Conspiración

Mario Alfaro Alvarado Si la SIB intervino unos bancos que estaban en la quiebra para salvar el dinero de los depositantes, y lo hizo con apego a la ley y a los procedimientos legales, ¿por qué la Corte Suprema de Justicia anula todo y de hecho ordena pagar millones de dólares a quienes no supieron […]

Mario Alfaro Alvarado

Si la SIB intervino unos bancos que estaban en la quiebra para salvar el dinero de los depositantes, y lo hizo con apego a la ley y a los procedimientos legales, ¿por qué la Corte Suprema de Justicia anula todo y de hecho ordena pagar millones de dólares a quienes no supieron administrar sus negocios? ¿De qué sirve la Superintendencia si no puede evitar, conforme a la ley, que el sistema financiero nacional se desplome y arrase con la economía del país?

Después de anular a la Superintendencia sólo faltará que la Corte Suprema se haga cargo de tutelar las finanzas nacionales, con el mismo interés político con que maneja la justicia del país.

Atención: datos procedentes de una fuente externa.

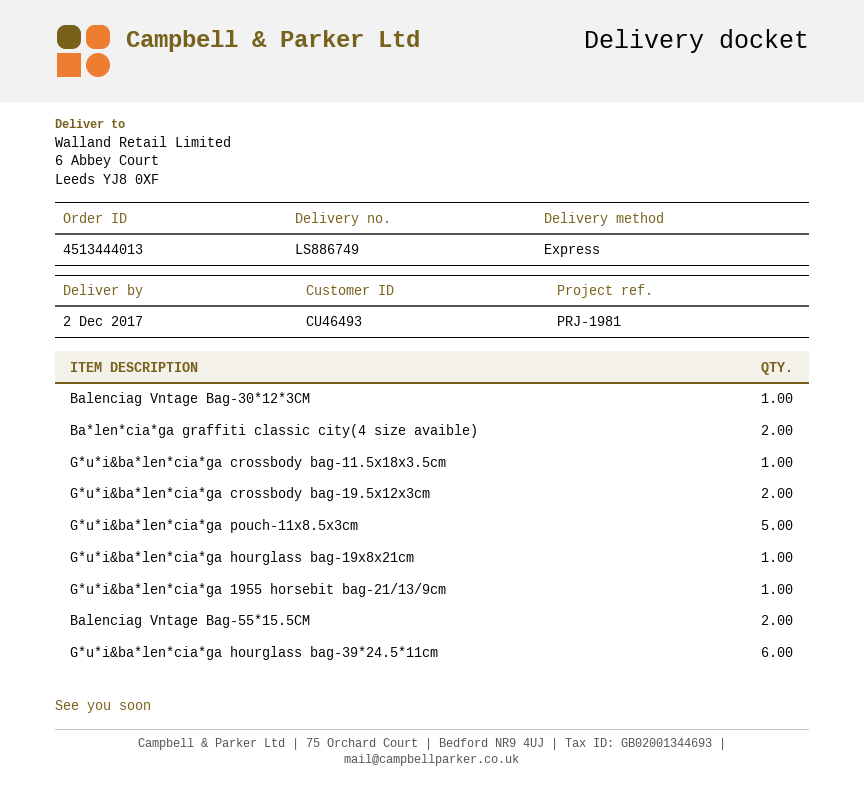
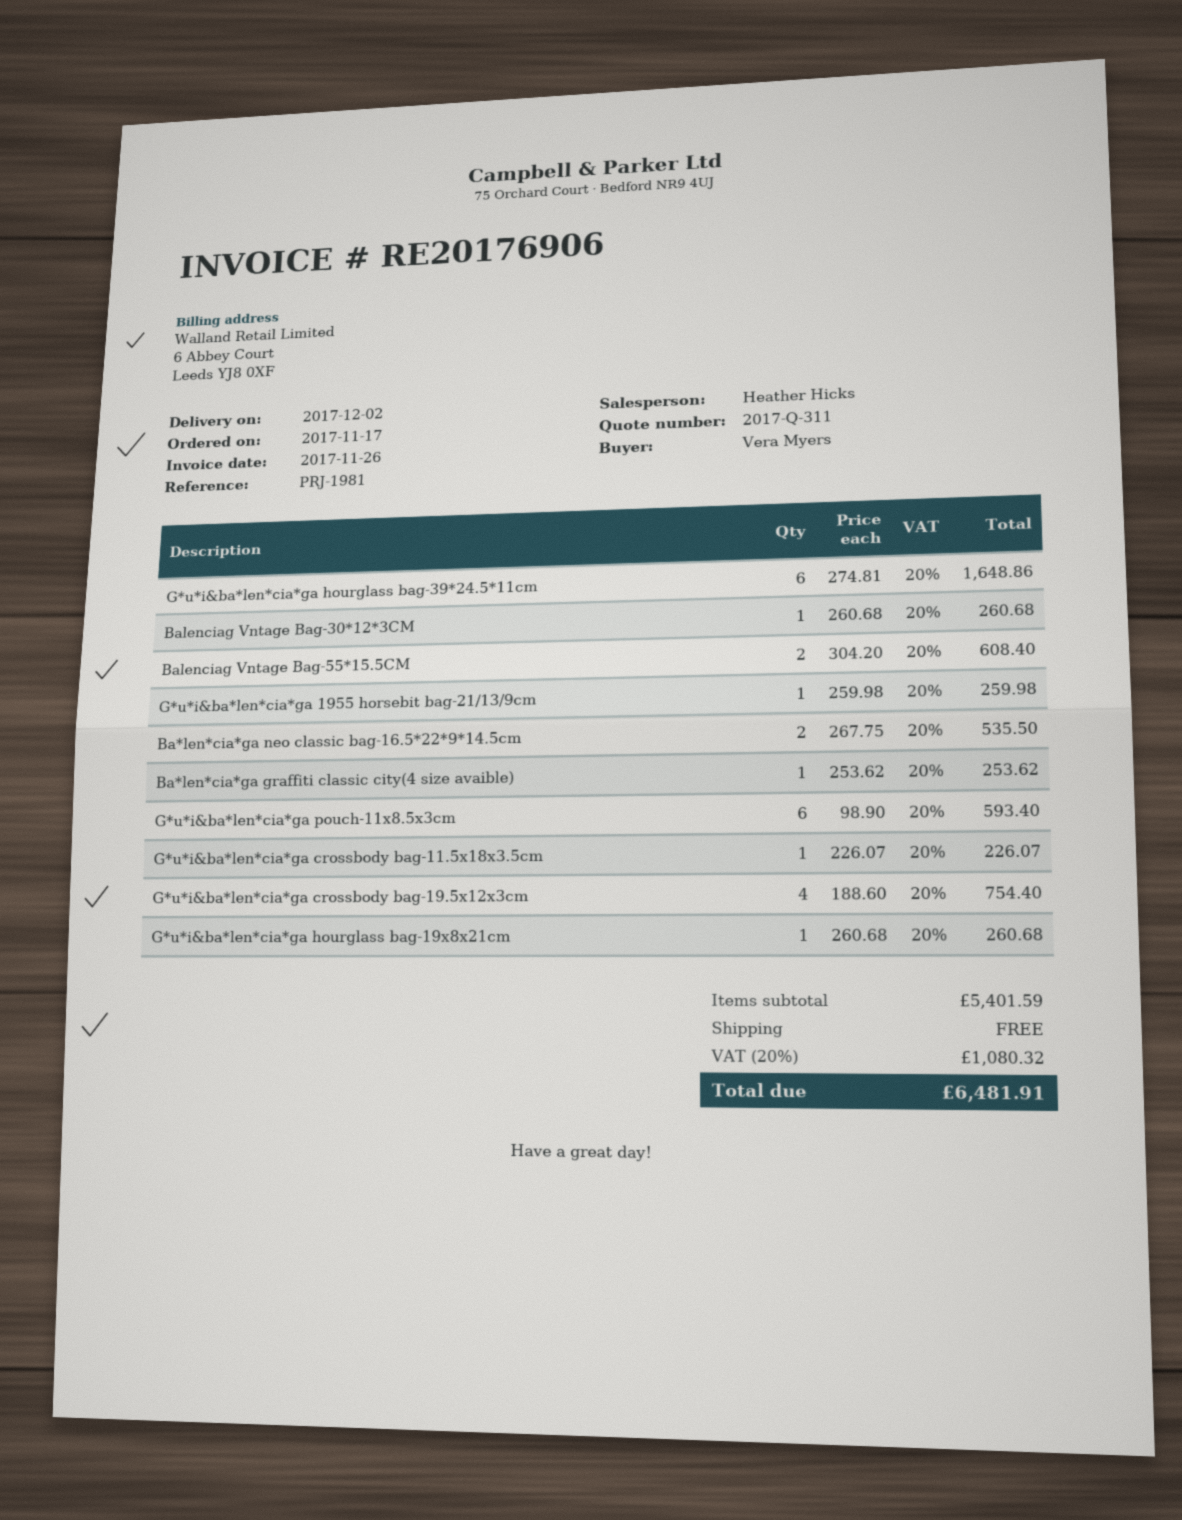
Ba*len*cia*ga graffiti classic city(4 size avaible): 2 -> 1
G*u*i&ba*len*cia*ga crossbody bag-19.5x12x3cm: 2 -> 4
G*u*i&ba*len*cia*ga pouch-11x8.5x3cm: 5 -> 6
Ba*len*cia*ga neo classic bag-16.5*22*9*14.5cm: none -> 2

Ocho son los bancos liquidados, unos por quiebra y otros intervenidos para evitar que quebraran y los depositantes perdieran sus dineros. Algunos bancos quebraron —o quizás todos— por manejos fraudulentos y solamente un culpable está en la cárcel, a quienes sus cómplices quieren ver libre y disfrutando de las ganancias obtenidas.

Esos bancos quebrados “obsequiaron” al pueblo de Nicaragua una deuda interna de más de mil 500 millones de dólares. Deuda que el pueblo está pagando con grandes sacrificios. Detrás de estas maquinaciones se trata de ocultar una conspiración contra el presidente Bolaños. No le perdonan que haya iniciado una cruzada contra la corrupción.

Los corruptos se proponen hacer fracasar los planes de desarrollo del Gobierno y tener un pretexto para reformar la Constitución —como tantas veces lo hicieron los Somoza— y establecer un dictadura bicéfala, con gobernantes títeres manejados a distancia por los dos caciques pactistas.